From 25fab4113ebdf8fcf8b697be2984f8af8db884a9 Mon Sep 17 00:00:00 2001
From: Wagner Bruna <wbruna@users.noreply.github.com>
Date: Sat, 2 May 2026 12:10:29 -0300
Subject: [PATCH] refactor: handle GGML_VK_VISIBLE_DEVICES at the Python level
 (#2179)

All C++ handling code currently:
- build a comma-separated list from the info_vulkan array
- if GGML_VK_VISIBLE_DEVICES isn't set
  - set GGML_VK_VISIBLE_DEVICES to the list

Once set, GGML_VK_VISIBLE_DEVICES affects the whole process.

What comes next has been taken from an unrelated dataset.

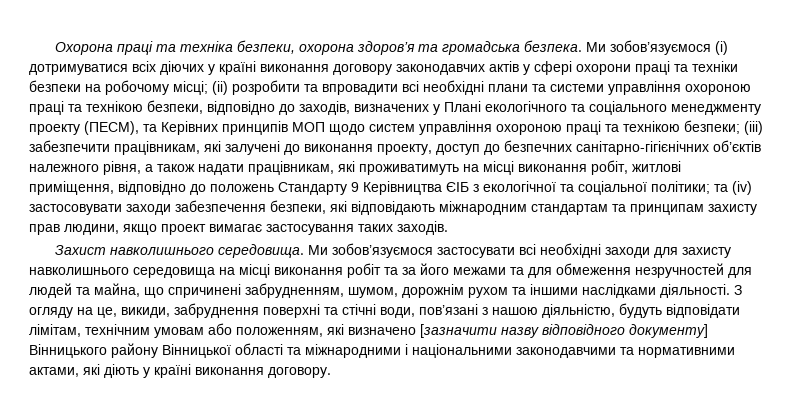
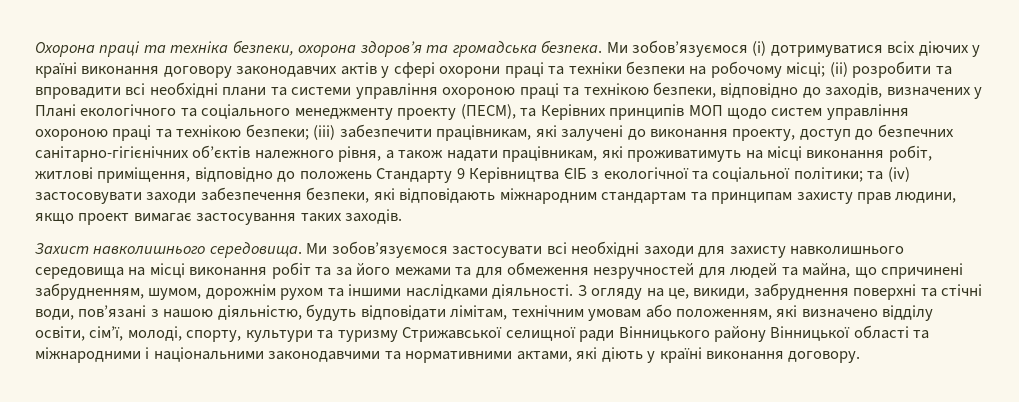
- З огляду на це, викиди, забруднення поверхні та стічні води, пов’язані з нашою діяльністю, будуть відповідати лімітам, технічним умовам або положенням, які визначено [зазначити назву відповідного документу] Вінницького району Вінницької області та міжнародними і національними законодавчими та нормативними актами, які діють у країні виконання договору.
+ З огляду на це, викиди, забруднення поверхні та стічні води, пов’язані з нашою діяльністю, будуть відповідати лімітам, технічним умовам або положенням, які визначено відділу освіти, сім’ї, молоді, спорту, культури та туризму Стрижавської селищної ради Вінницького району Вінницької області та міжнародними і національними законодавчими та нормативними актами, які діють у країні виконання договору.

So this
can be done in the same way at the Python level, before all loading
functions.

Caveat: load_model had the default `inputs.vulkan_info = "0"`,
so the default GPU would be "0" only when loading a text model.
---
 expose.cpp                               | 17 -----------------
 expose.h                                 |  6 ------
 koboldcpp.py                             | 17 +++--------------
 otherarch/acestep/music_adapter.cpp      | 16 ----------------
 otherarch/embeddings_adapter.cpp         | 16 ----------------
 otherarch/sdcpp/sdtype_adapter.cpp       | 17 -----------------
 otherarch/tts_adapter.cpp                | 16 ----------------
 otherarch/whispercpp/whisper_adapter.cpp | 18 ------------------
 8 files changed, 3 insertions(+), 120 deletions(-)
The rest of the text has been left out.